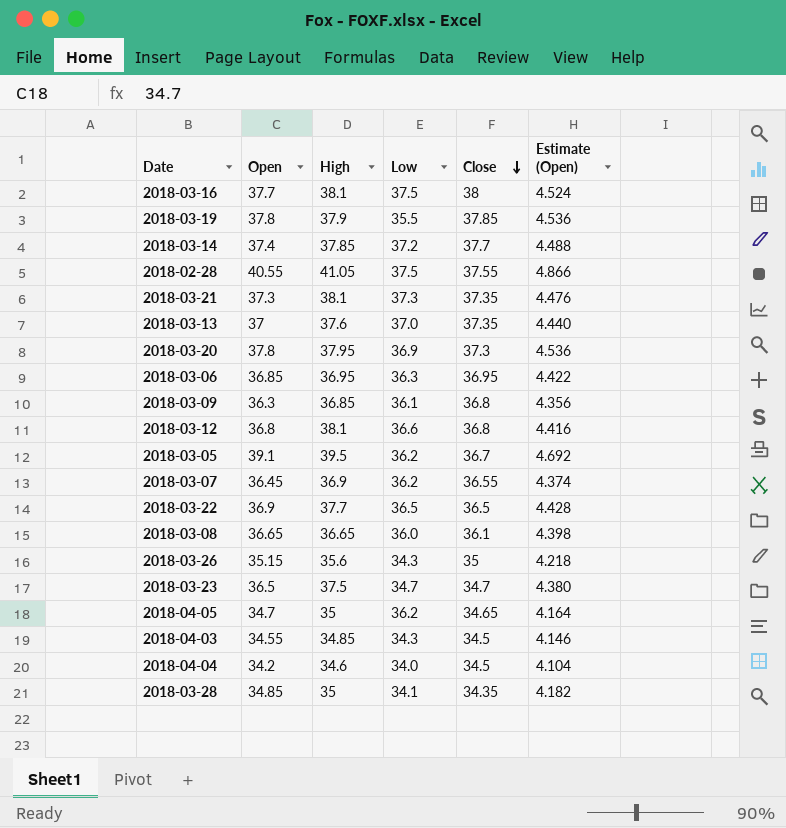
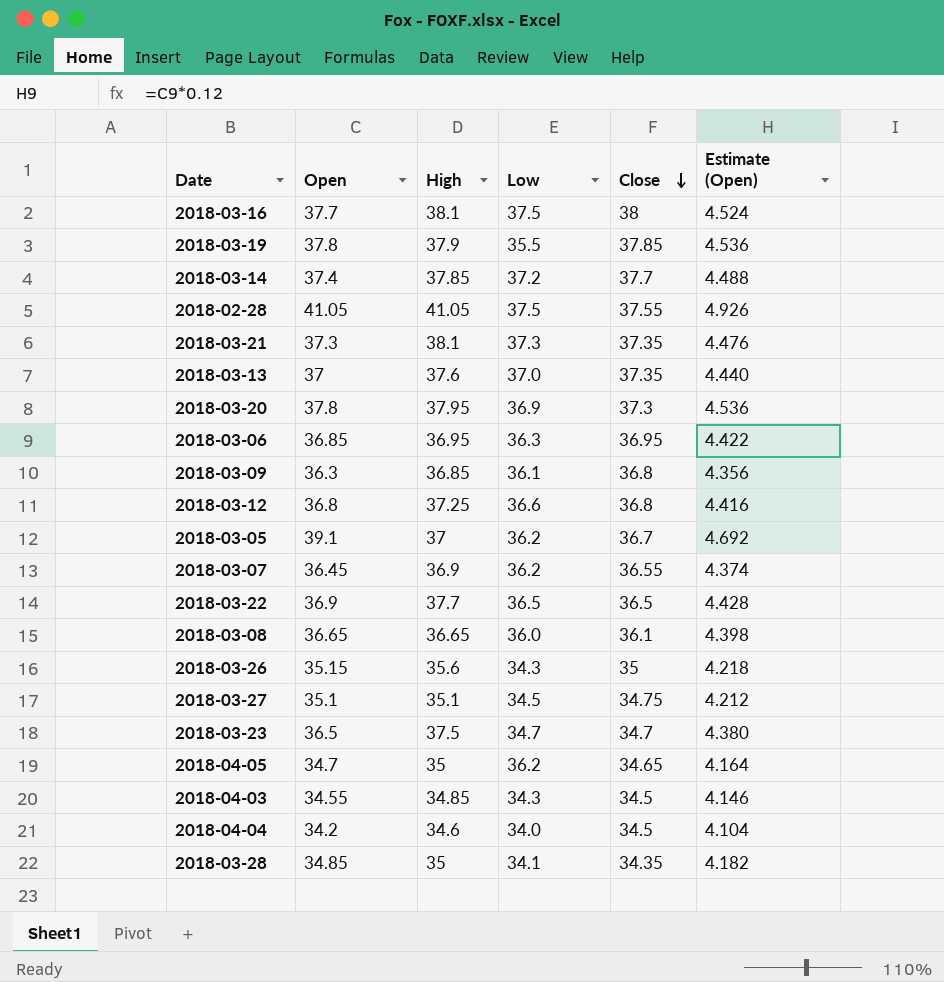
2018-02-28 | Open: 40.55 -> 41.05
2018-02-28 | Estimate (Open): 4.866 -> 4.926
2018-03-12 | High: 38.1 -> 37.25
2018-03-05 | High: 39.5 -> 37
row 2018-03-27: none -> 35.1 | 35.1 | 34.5 | 34.75 | 4.212

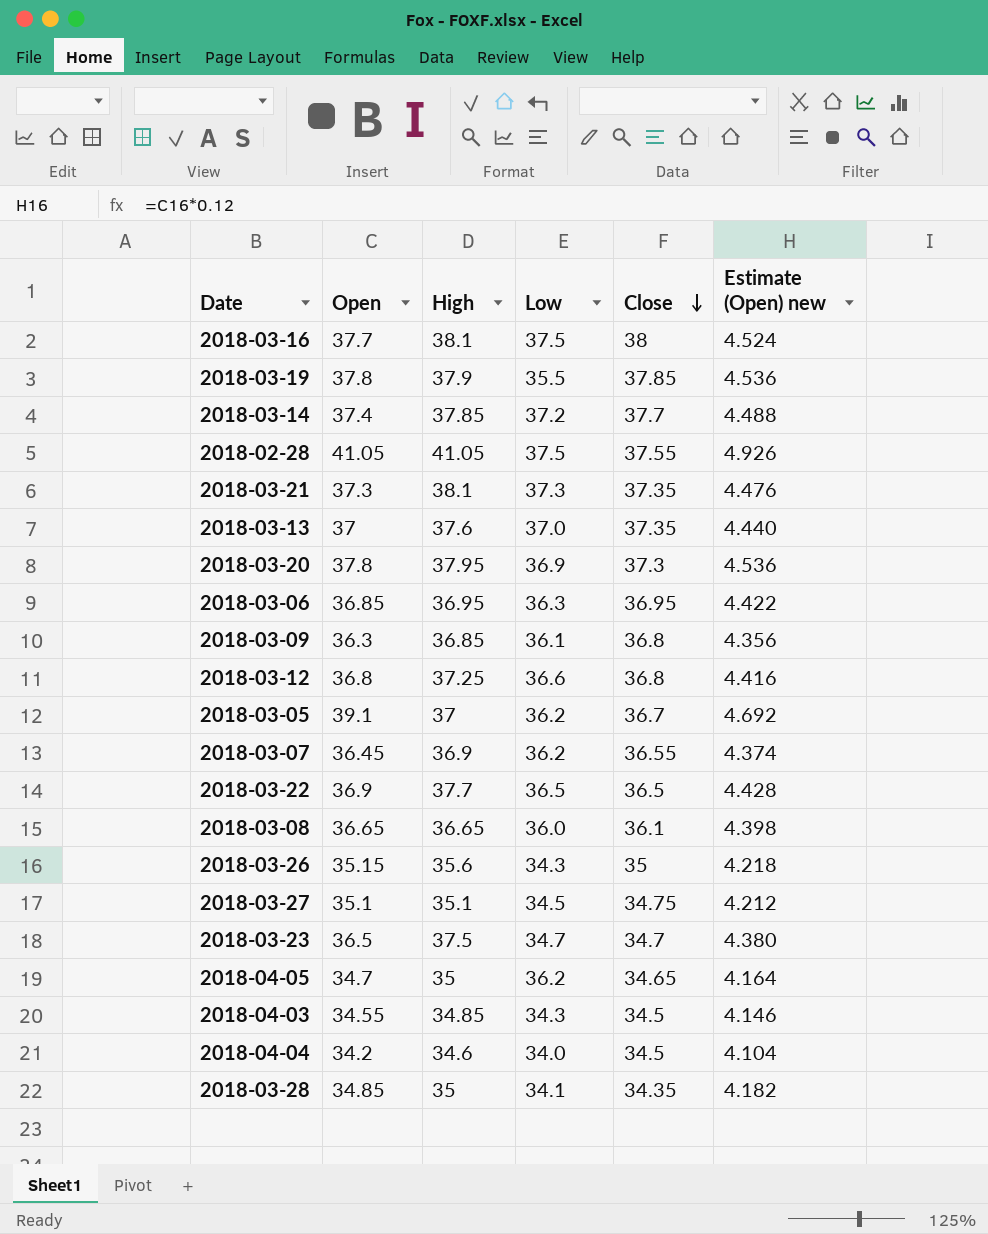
column name: Estimate (Open) -> Estimate (Open) new

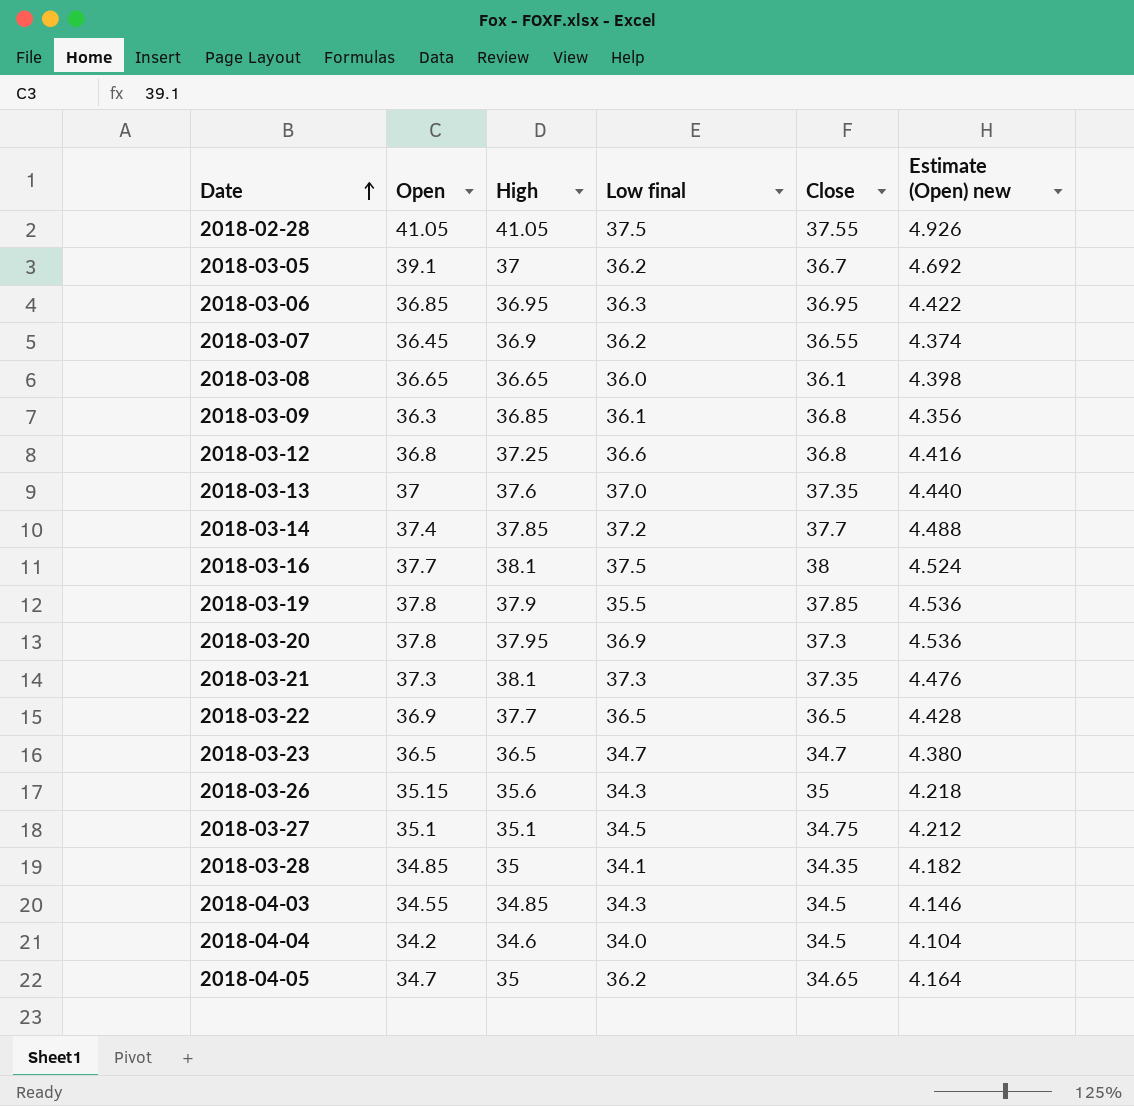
row order: Close descending -> Date ascending
column name: Low -> Low final
2018-03-23 | High: 37.5 -> 36.5

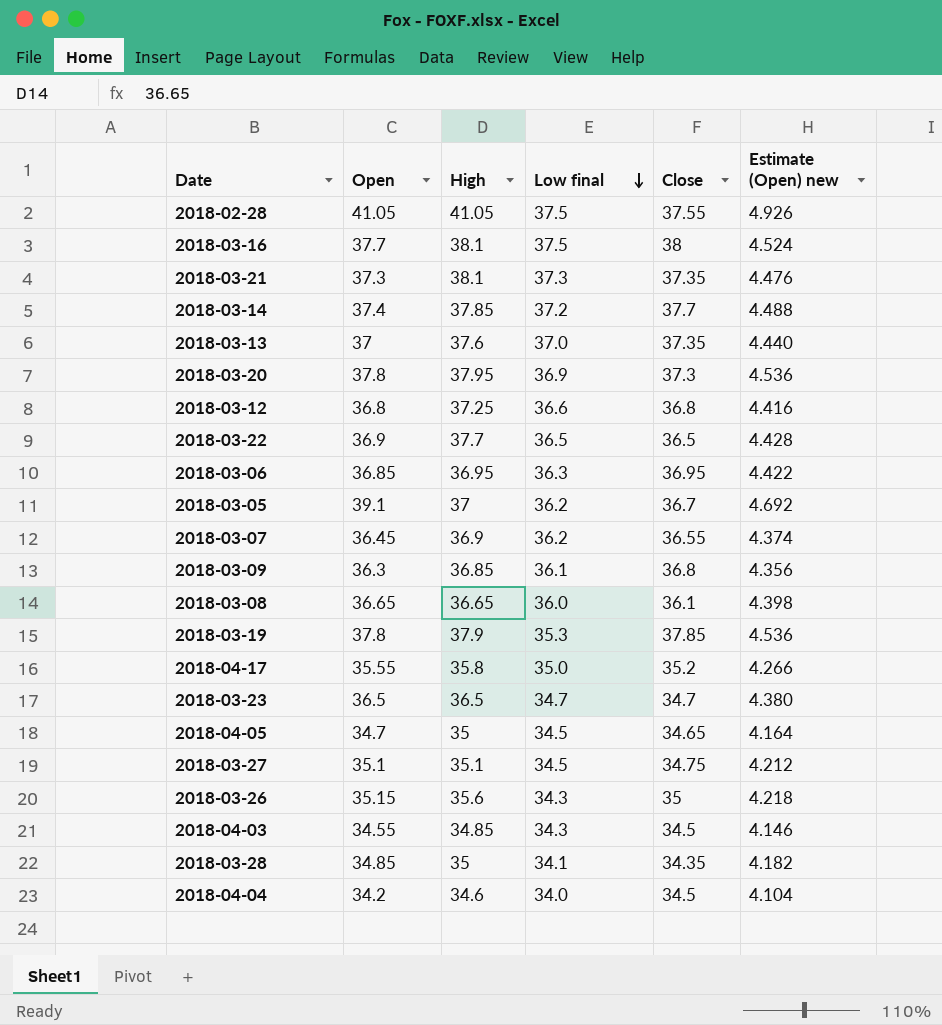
row order: Date ascending -> Low final descending
2018-03-19 | Low final: 35.5 -> 35.3
row 2018-04-17: none -> 35.55 | 35.8 | 35.0 | 35.2 | 4.266
2018-04-05 | Low final: 36.2 -> 34.5

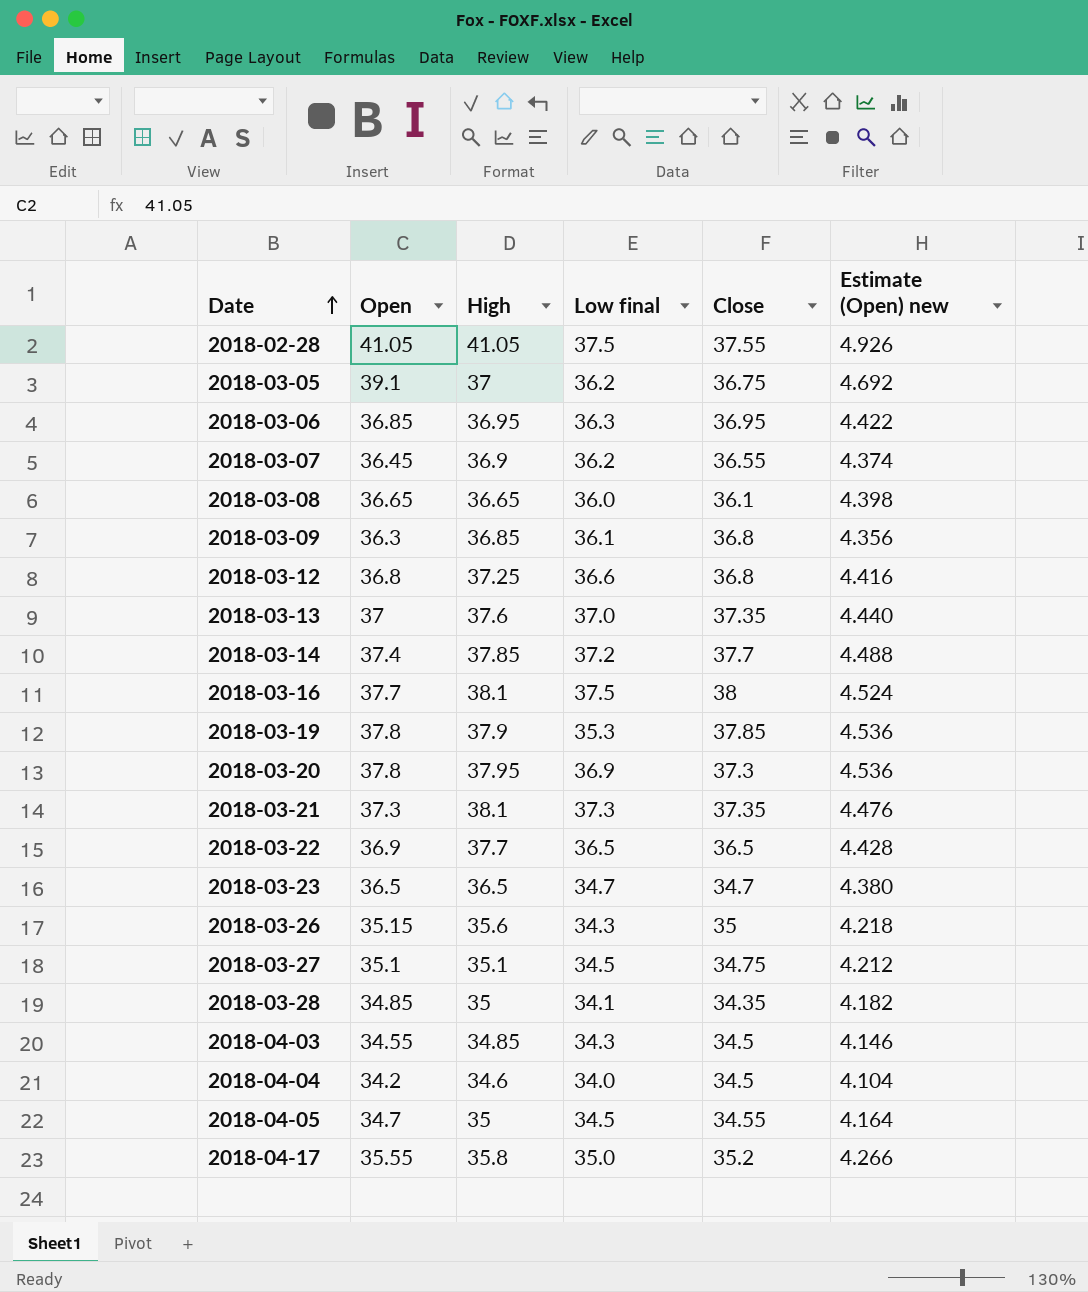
row order: Low final descending -> Date ascending
2018-03-05 | Close: 36.7 -> 36.75
2018-04-05 | Close: 34.65 -> 34.55

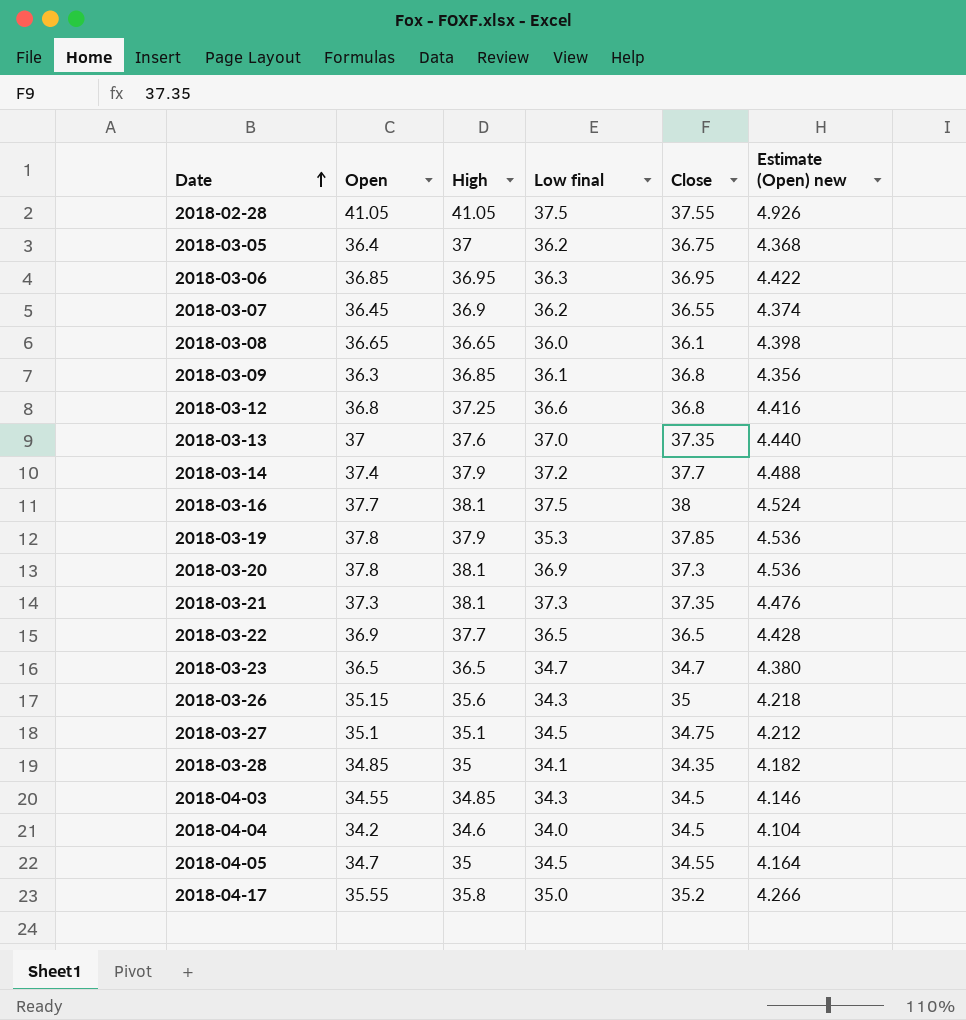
2018-03-05 | Open: 39.1 -> 36.4
2018-03-05 | Estimate (Open) new: 4.692 -> 4.368
2018-03-14 | High: 37.85 -> 37.9
2018-03-20 | High: 37.95 -> 38.1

## [TASK OBJECTIVE]
Give the records a second time exactly, keeping the images out.

## [RESPONSE BELOW]
2018-02-28 | Open: 40.55 -> 41.05
2018-02-28 | Estimate (Open): 4.866 -> 4.926
2018-03-12 | High: 38.1 -> 37.25
2018-03-05 | High: 39.5 -> 37
row 2018-03-27: none -> 35.1 | 35.1 | 34.5 | 34.75 | 4.212

column name: Estimate (Open) -> Estimate (Open) new

row order: Close descending -> Date ascending
column name: Low -> Low final
2018-03-23 | High: 37.5 -> 36.5

row order: Date ascending -> Low final descending
2018-03-19 | Low final: 35.5 -> 35.3
row 2018-04-17: none -> 35.55 | 35.8 | 35.0 | 35.2 | 4.266
2018-04-05 | Low final: 36.2 -> 34.5

row order: Low final descending -> Date ascending
2018-03-05 | Close: 36.7 -> 36.75
2018-04-05 | Close: 34.65 -> 34.55

2018-03-05 | Open: 39.1 -> 36.4
2018-03-05 | Estimate (Open) new: 4.692 -> 4.368
2018-03-14 | High: 37.85 -> 37.9
2018-03-20 | High: 37.95 -> 38.1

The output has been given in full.